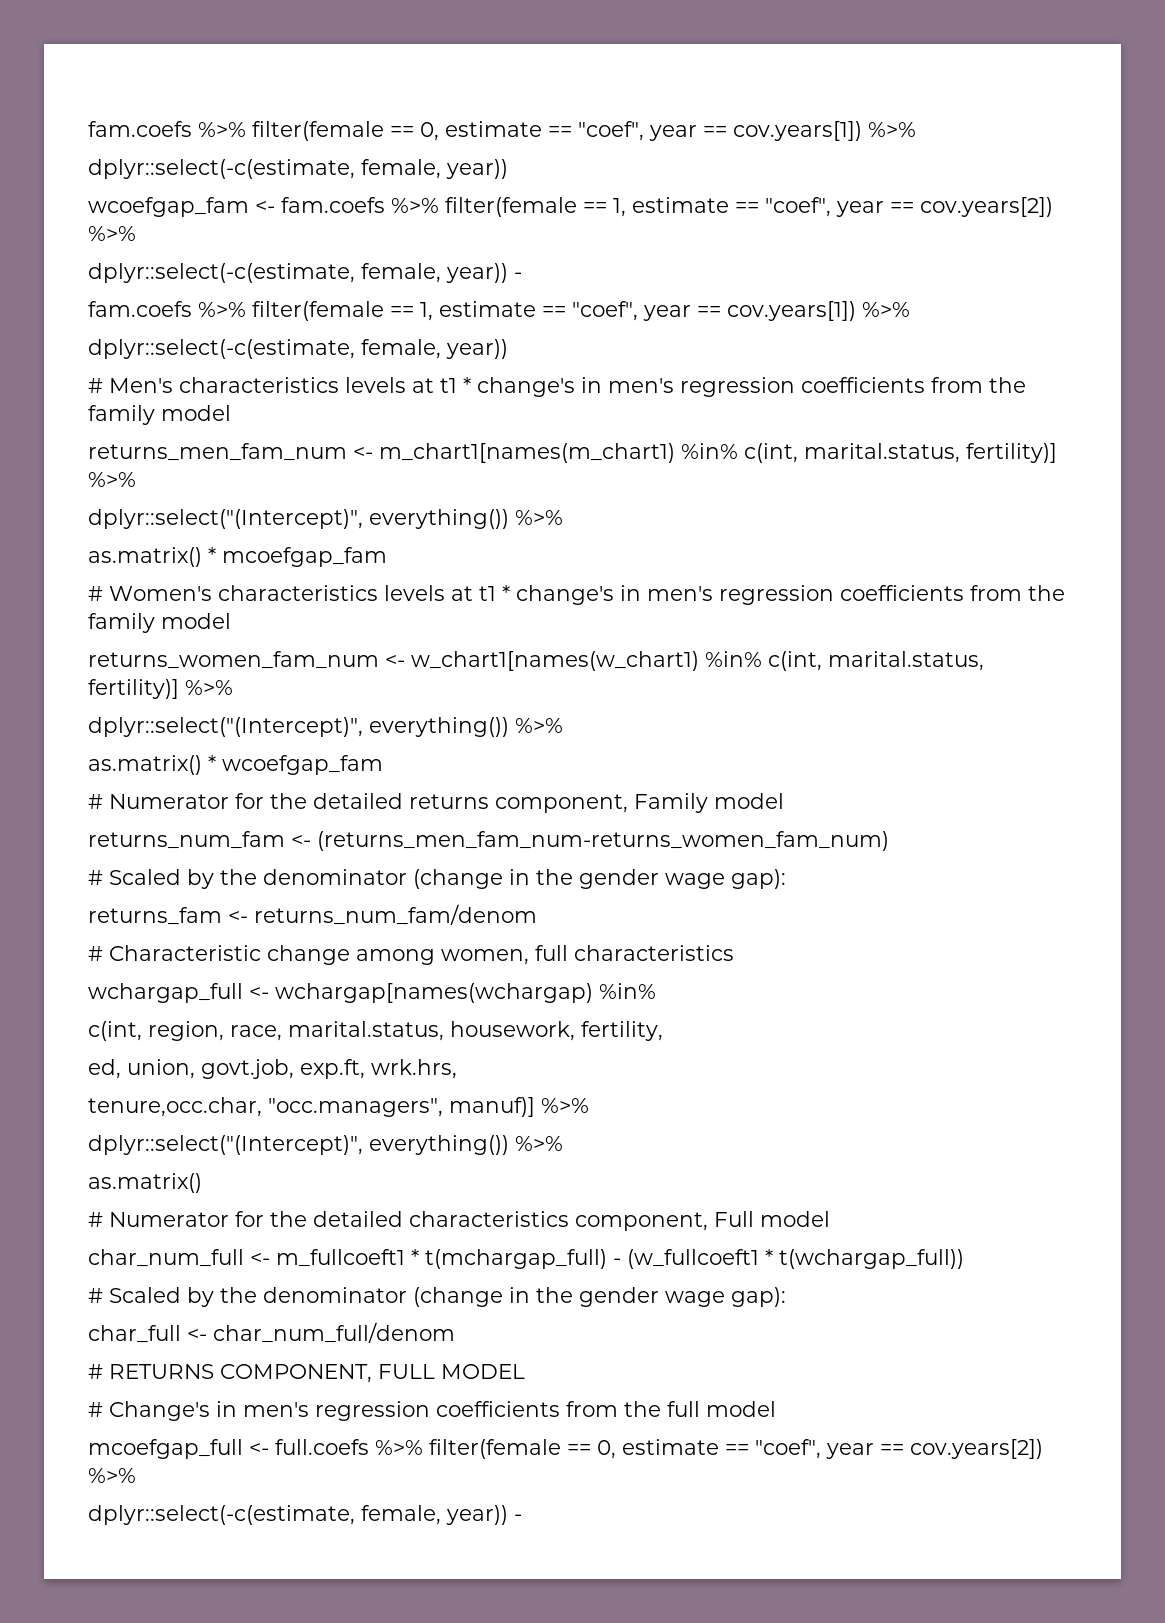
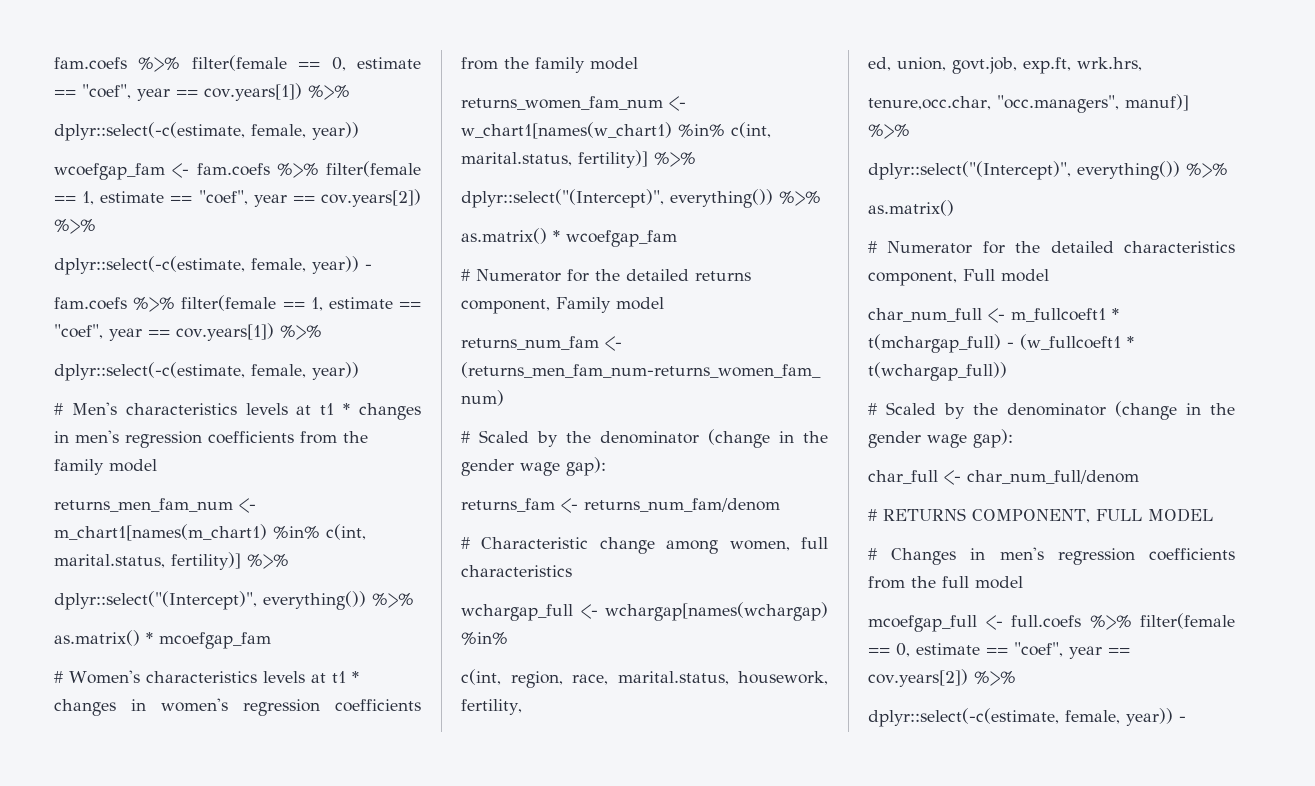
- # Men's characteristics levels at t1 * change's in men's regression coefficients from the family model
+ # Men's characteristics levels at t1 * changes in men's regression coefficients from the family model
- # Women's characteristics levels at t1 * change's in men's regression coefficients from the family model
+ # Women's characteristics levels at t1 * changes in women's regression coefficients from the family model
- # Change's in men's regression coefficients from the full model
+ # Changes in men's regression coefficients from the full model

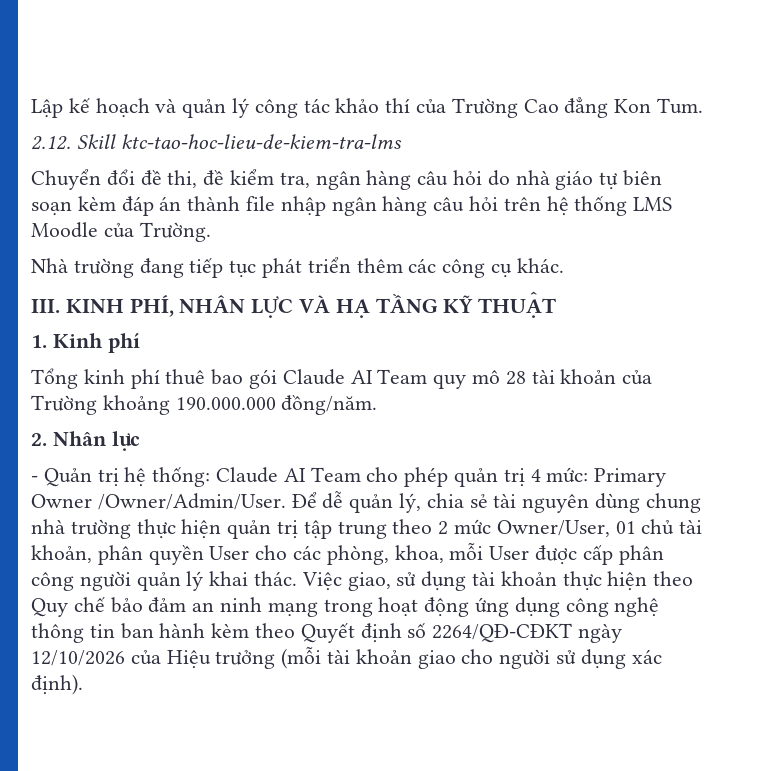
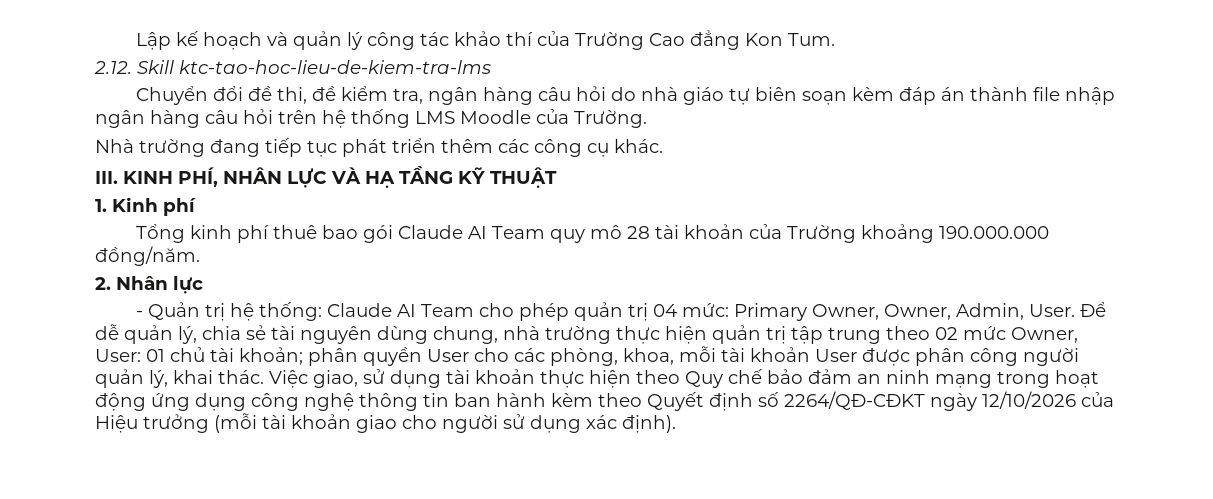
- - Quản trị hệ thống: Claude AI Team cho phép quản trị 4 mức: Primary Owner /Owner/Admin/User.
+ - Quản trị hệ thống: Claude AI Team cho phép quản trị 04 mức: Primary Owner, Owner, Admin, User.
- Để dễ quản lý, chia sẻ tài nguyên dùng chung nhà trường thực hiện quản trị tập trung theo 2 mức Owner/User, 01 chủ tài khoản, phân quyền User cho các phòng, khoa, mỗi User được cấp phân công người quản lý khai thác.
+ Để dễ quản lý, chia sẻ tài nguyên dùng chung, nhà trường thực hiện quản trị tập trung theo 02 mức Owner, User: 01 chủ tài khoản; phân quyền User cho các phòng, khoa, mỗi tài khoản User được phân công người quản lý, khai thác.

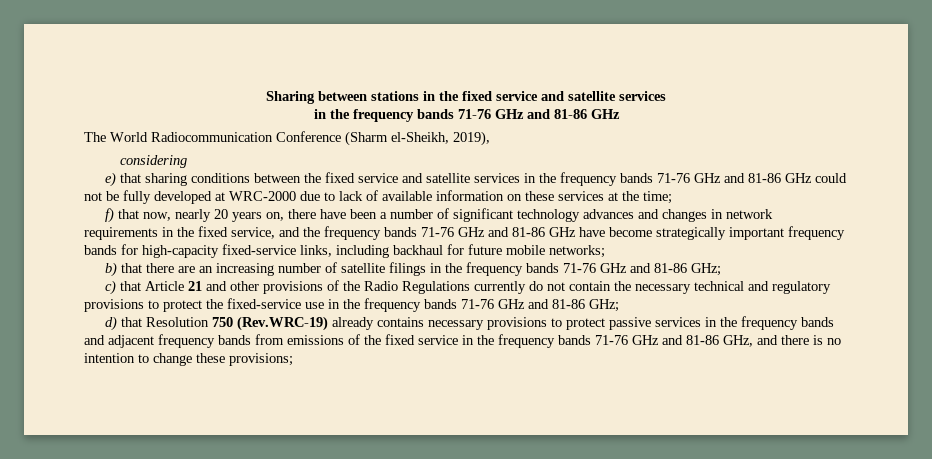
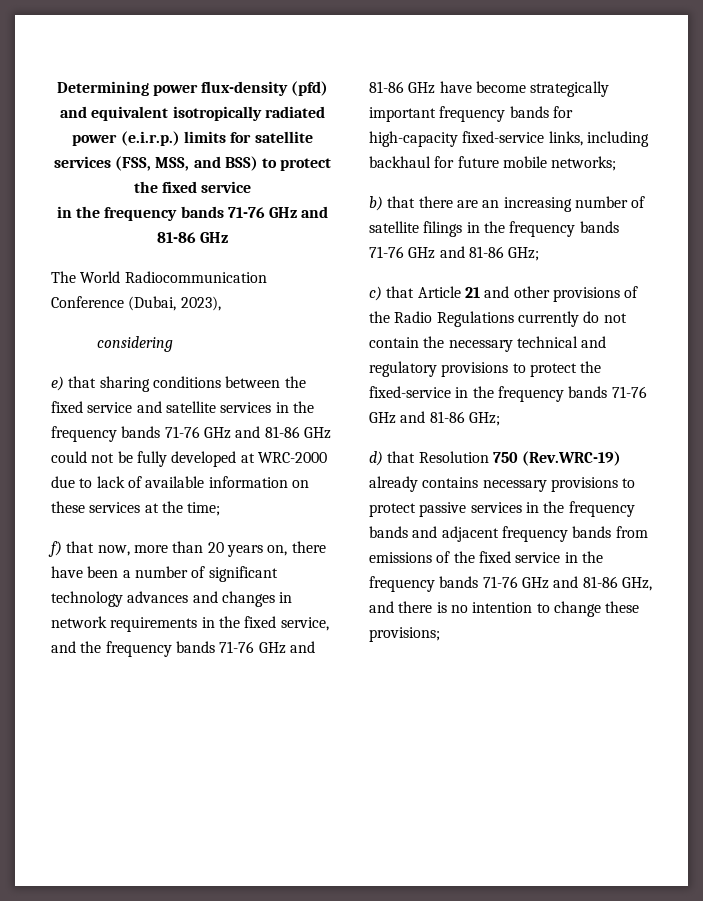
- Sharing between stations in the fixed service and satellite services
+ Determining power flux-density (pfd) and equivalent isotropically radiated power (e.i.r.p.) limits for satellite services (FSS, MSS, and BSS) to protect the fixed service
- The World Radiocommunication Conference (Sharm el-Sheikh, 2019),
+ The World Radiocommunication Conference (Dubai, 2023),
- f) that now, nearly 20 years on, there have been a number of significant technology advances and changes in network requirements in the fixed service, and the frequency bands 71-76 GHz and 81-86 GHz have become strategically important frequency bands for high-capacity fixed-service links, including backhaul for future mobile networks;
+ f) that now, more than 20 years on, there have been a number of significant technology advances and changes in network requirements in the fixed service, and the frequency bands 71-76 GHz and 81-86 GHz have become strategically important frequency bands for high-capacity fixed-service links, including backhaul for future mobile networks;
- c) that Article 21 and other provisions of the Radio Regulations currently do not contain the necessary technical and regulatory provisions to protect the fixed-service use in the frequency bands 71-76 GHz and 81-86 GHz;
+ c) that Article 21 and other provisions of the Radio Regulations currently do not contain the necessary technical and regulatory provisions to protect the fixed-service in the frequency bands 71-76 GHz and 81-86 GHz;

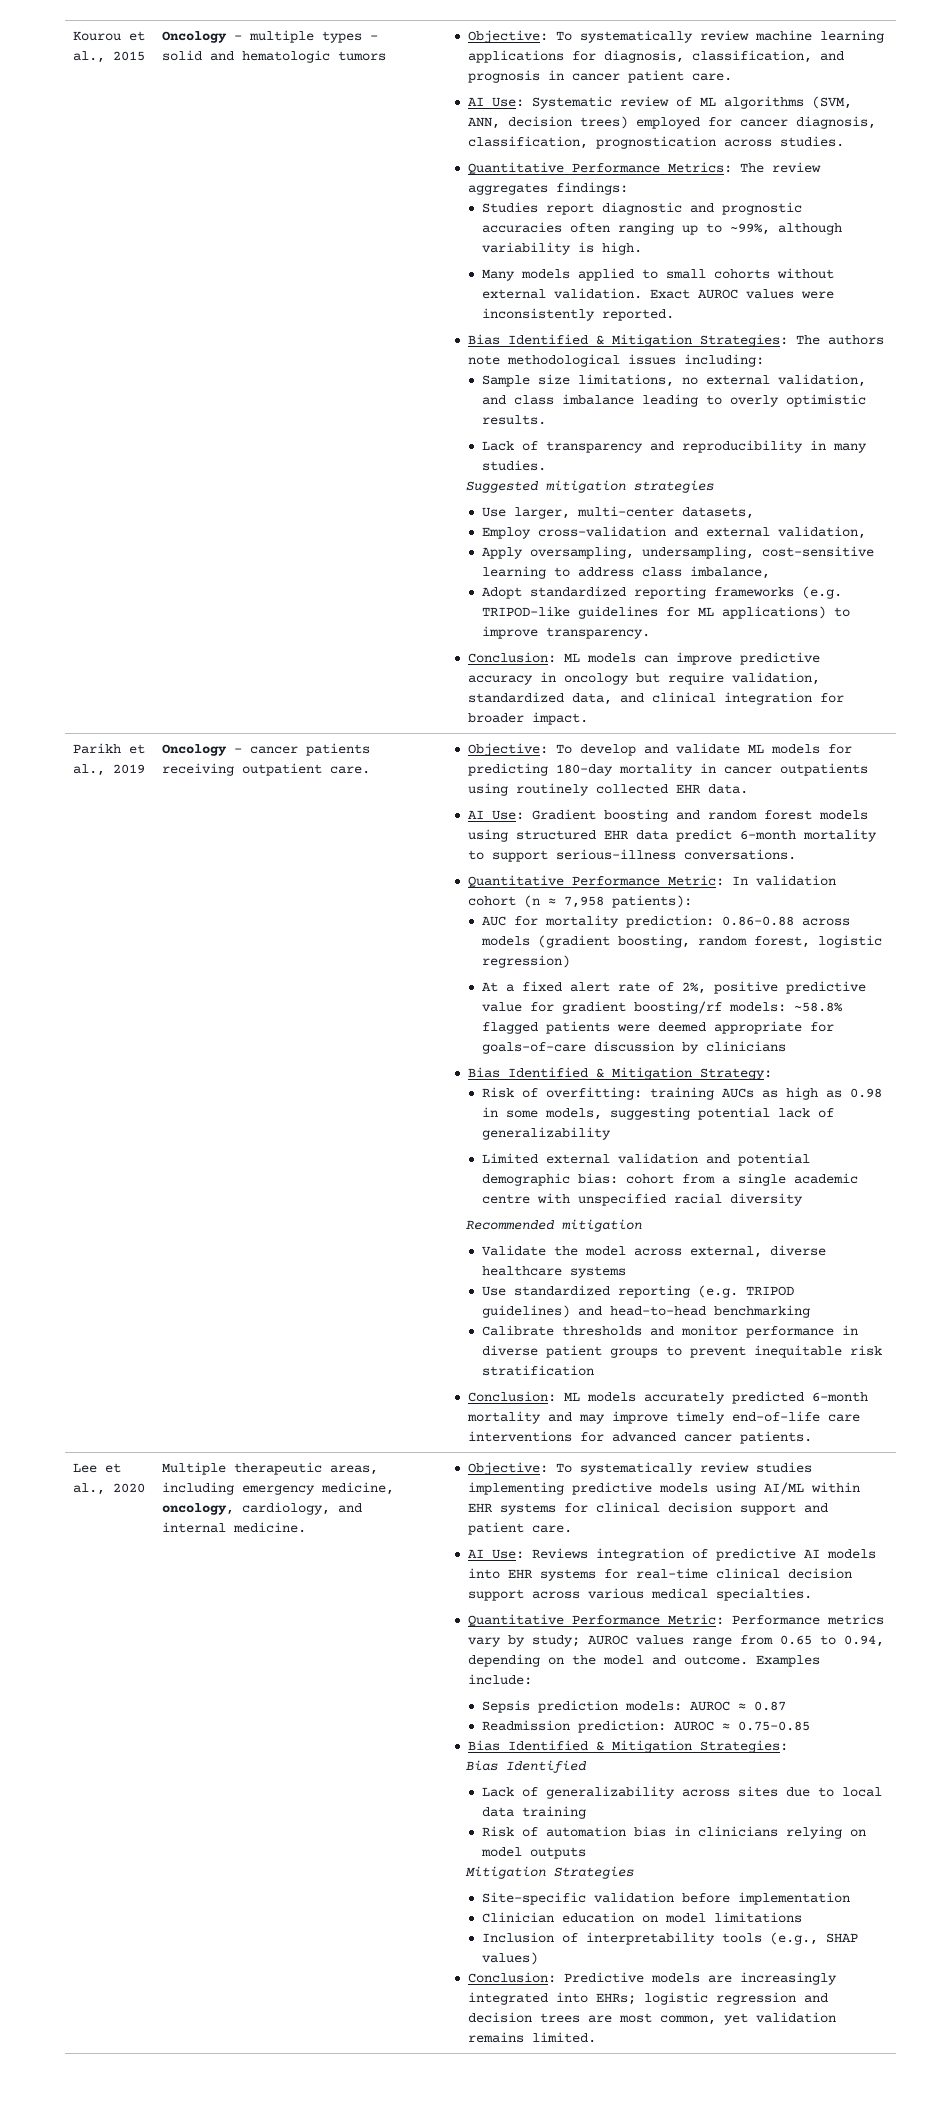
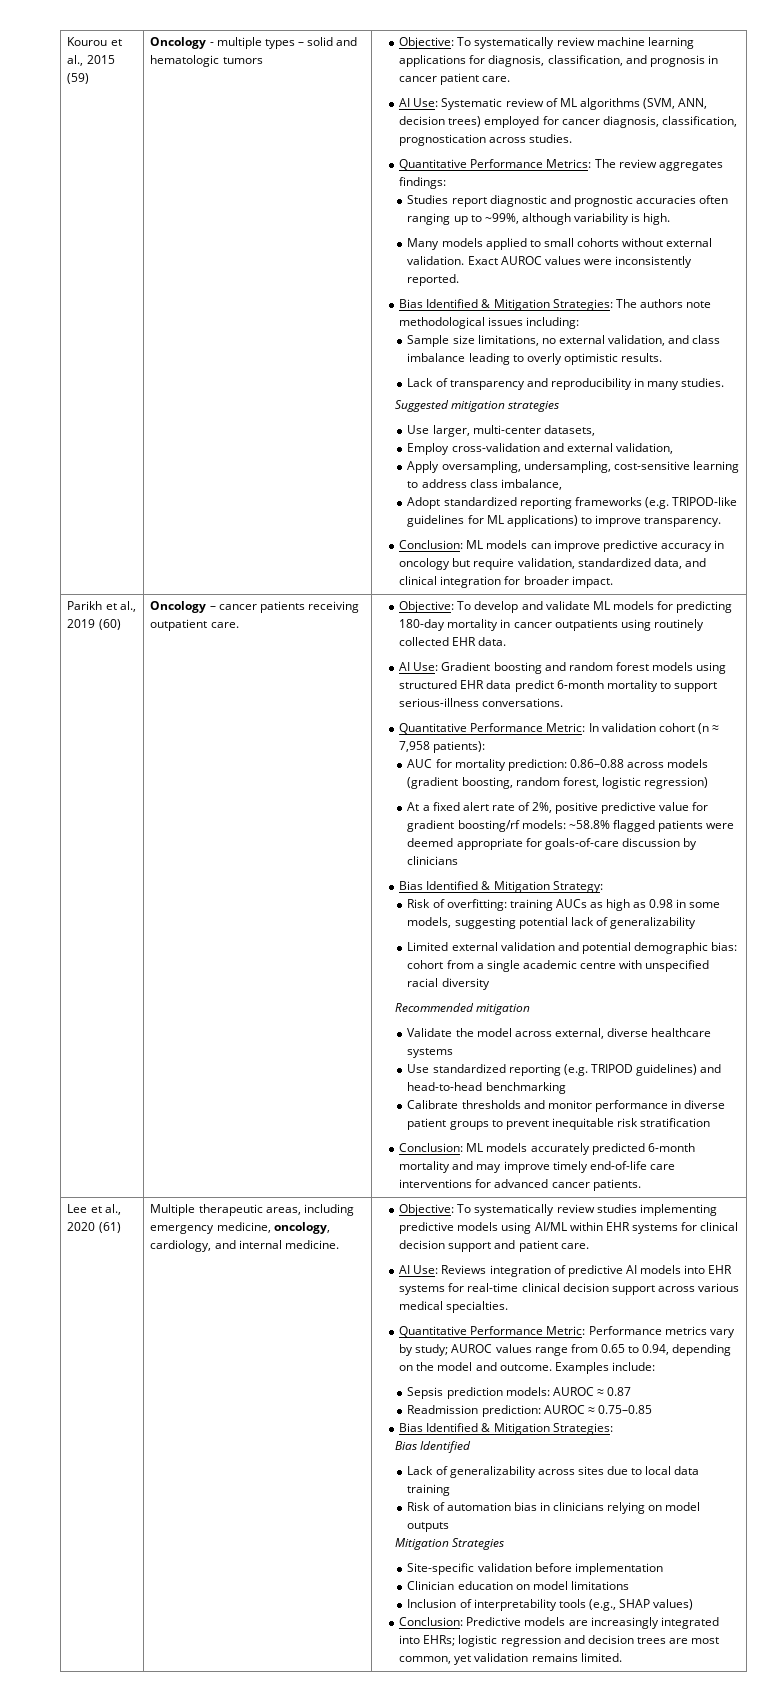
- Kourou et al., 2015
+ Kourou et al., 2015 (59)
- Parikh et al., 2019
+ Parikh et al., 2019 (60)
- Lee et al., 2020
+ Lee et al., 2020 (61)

──────────

■ TASK BRIEF ■
Select and copy every line of the listing with the word "thống".

■ RESPONSE TO THE EXERCISE ■
- - Quản trị hệ thống: Claude AI Team cho phép quản trị 4 mức: Primary Owner /Owner/Admin/User.
+ - Quản trị hệ thống: Claude AI Team cho phép quản trị 04 mức: Primary Owner, Owner, Admin, User.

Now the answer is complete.